Calgary, Alberta T2P 1G1
(Address, including zip code, of Registrant’s principal executive offices)
Crescent Point Energy Corp. Stock Option Plan
Crescent Point Energy Corp. Restricted Share Bonus Plan
(Full titles of the plans)
CT Corporation System
28 Liberty Street
New York, New York 10005
(Name and address of agent for service)
(212) 894-8940
(Telephone number, including area code, of agent for service)
COPIES TO:
Tim Richardson General Counsel Whitecap Resources Inc. 3800, 525 – 8th Avenue S.W. Calgary, Alberta T2P 1G1 Canada (403) 266-0767 |
Christopher J. Cummings Paul, Weiss, Rifkind, Wharton & Garrison LLP 77 King Street West, Suite 3100 Toronto, Ontario M5K 1J3 Canada (416) 504-0520 |
Indicate by check mark whether the registrant is a large accelerated filer, an accelerated filer, a non-accelerated filer, a smaller reporting company or an emerging growth company. See the definitions of “large accelerated filer,” “accelerated filer,” “smaller reporting company,” and “emerging growth company” in Rule 12b-2 of the Exchange Act.
Large accelerated filer | ☒ | Accelerated filer | ☐ |
Non-accelerated filer | ☐ | Smaller reporting company | ☐ |
Emerging growth company | ☐ |
If an emerging growth company, indicate by check mark if the registrant has elected not to use the extended transition period for complying with any new or revised financial accounting standards provided pursuant to Section 7(a)(2)(B) of the Securities Act. ☐
DEREGISTRATION OF SECURITIES
This Post-Effective Amendment relates to the following registration statement on Form S-8 (the “Registration Statement”), originally filed with the Securities and Exchange Commission by Veren Inc. (f/k/a Crescent Point Energy Corp.), a corporation governed by the laws of the Province of Alberta (“Veren”, or, the “Registrant”):
● | Registration Statement No. 333-226210, filed on July 17, 2018, registering 28,125,919 Veren common shares (the “Veren Common Shares”) under the Crescent Point Energy Corp. Stock Option Plan and Crescent Point Energy Corp. Restricted Share Bonus Plan. |
Pursuant to a statutory plan of arrangement (the “Arrangement”) under the Business Corporations Act (Alberta), effective May 12, 2025, Whitecap Resources Inc., a corporation governed by the laws of the Province of Alberta (“Whitecap”), acquired all of the issued and outstanding common shares of the Registrant pursuant to a business combination agreement dated March 9, 2025, by and among Whitecap and the Registrant.

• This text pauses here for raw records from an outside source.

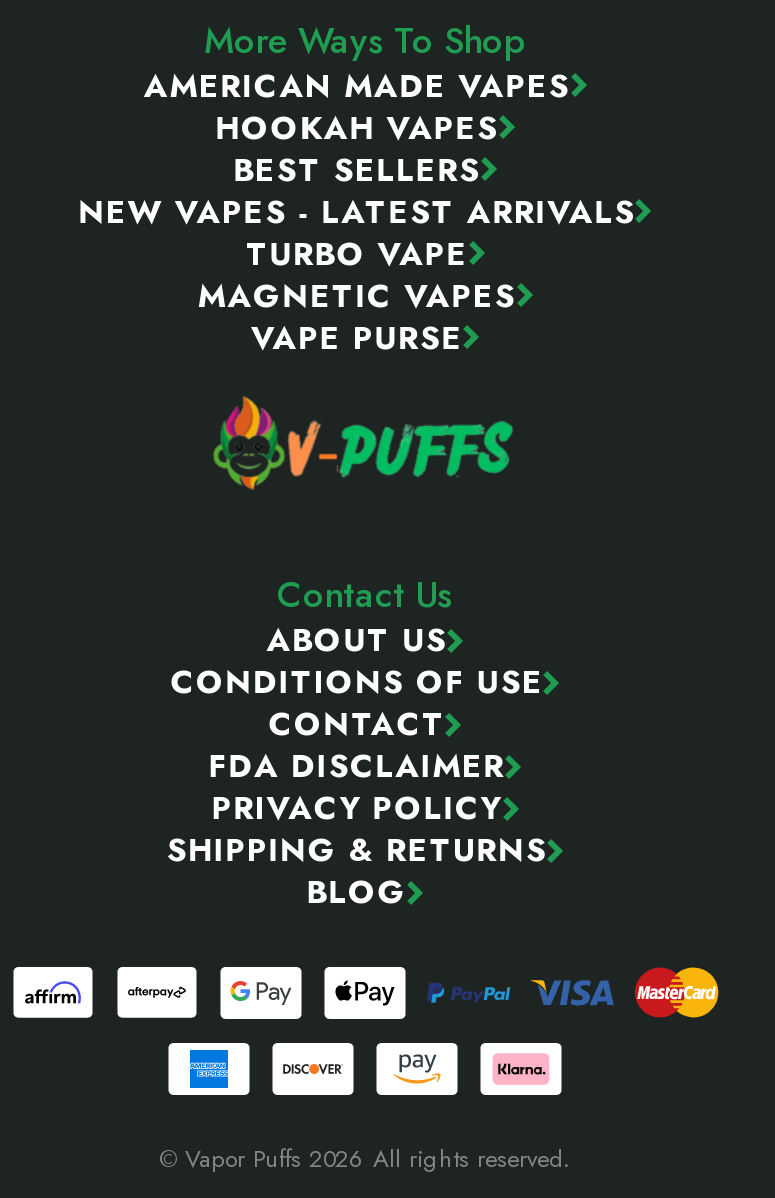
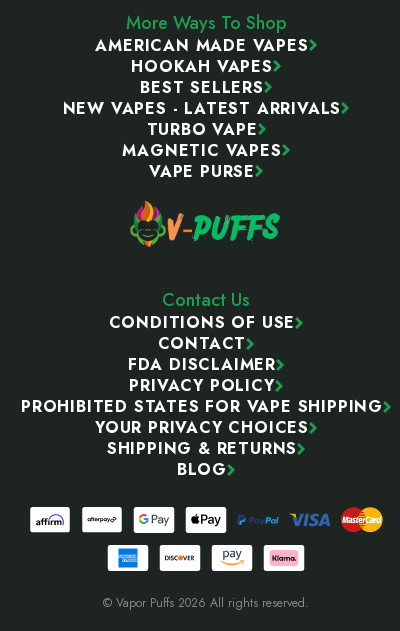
- ABOUT US

moved up: CONDITIONS OF USE | CONTACT | FDA DISCLAIMER | PRIVACY POLICY

+ PROHIBITED STATES FOR VAPE SHIPPING
+ YOUR PRIVACY CHOICES
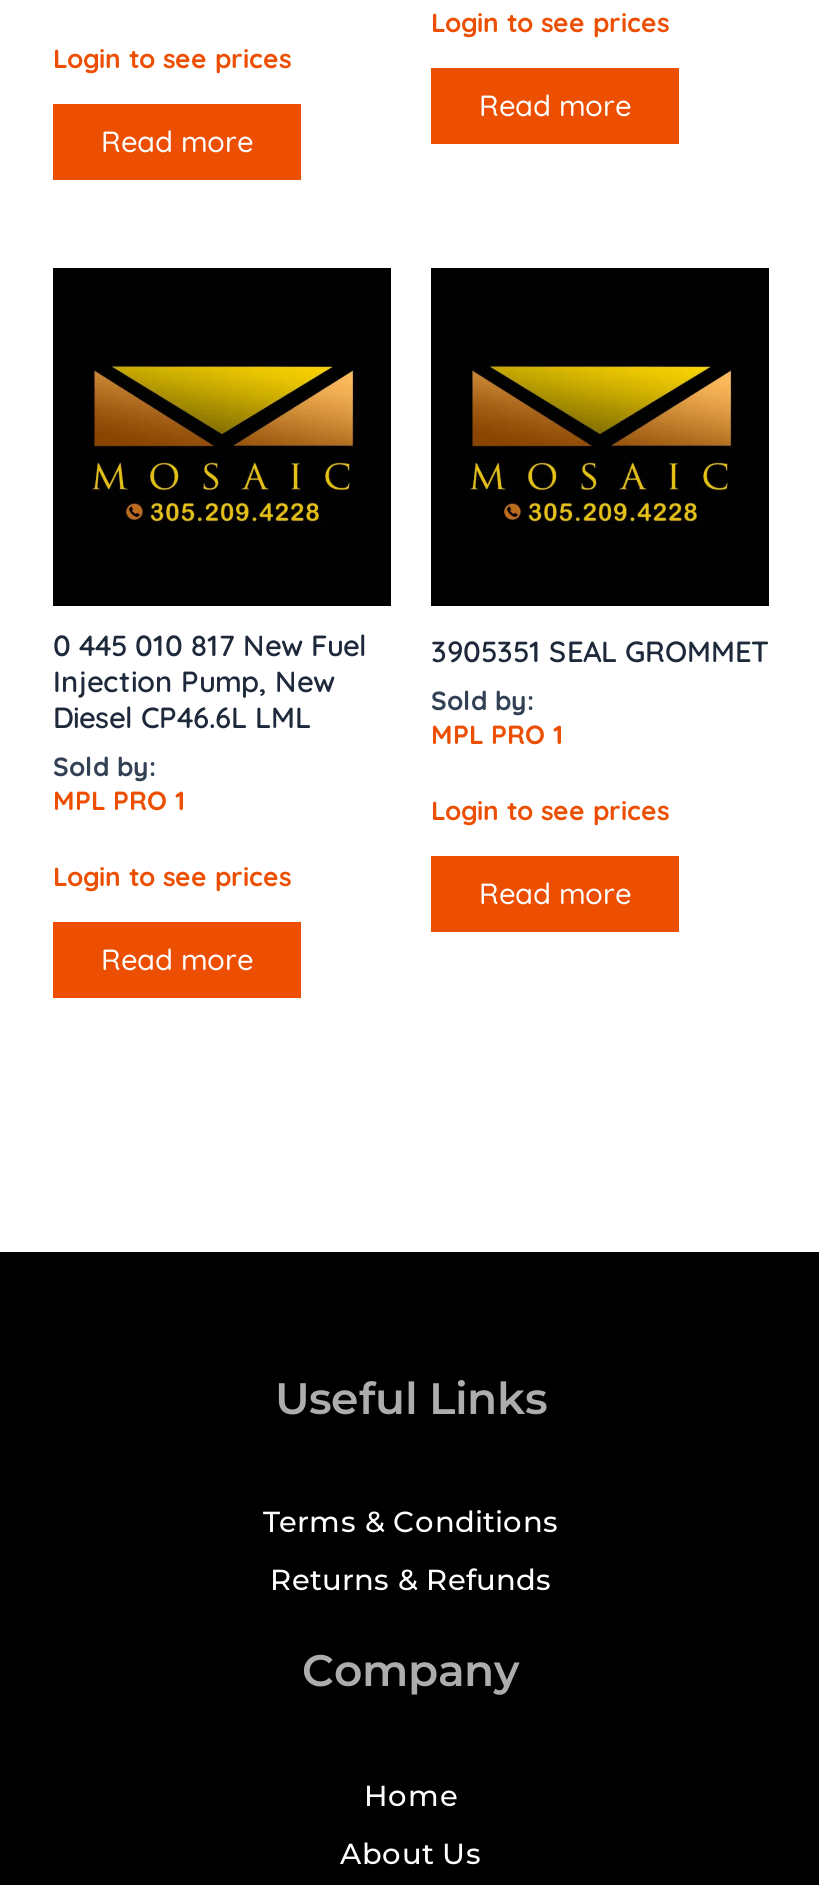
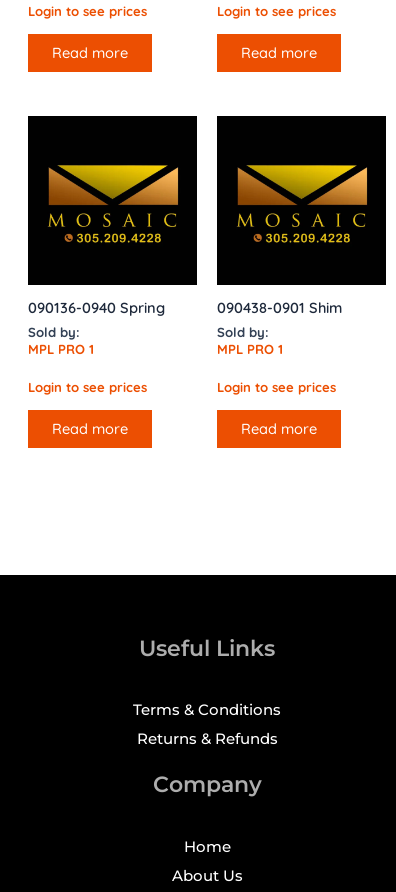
- 0 445 010 817 New Fuel
- Injection Pump, New
- Diesel CP46.6L LML
+ 090136-0940 Spring

- 3905351 SEAL GROMMET
+ 090438-0901 Shim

As a result of the Arrangement, the Registrant has terminated all offerings of securities pursuant to the Registration Statement. In accordance with an undertaking made by the Registrant in Part II of the Registration Statement to remove from registration, by means of a post-effective amendment, any of the securities that had been registered and remain unsold at the termination of such offering, the Registrant hereby removes from registration by means of this Post-Effective Amendment all securities of the Registrant that remain unsold under the Registration Statement as of the date hereof.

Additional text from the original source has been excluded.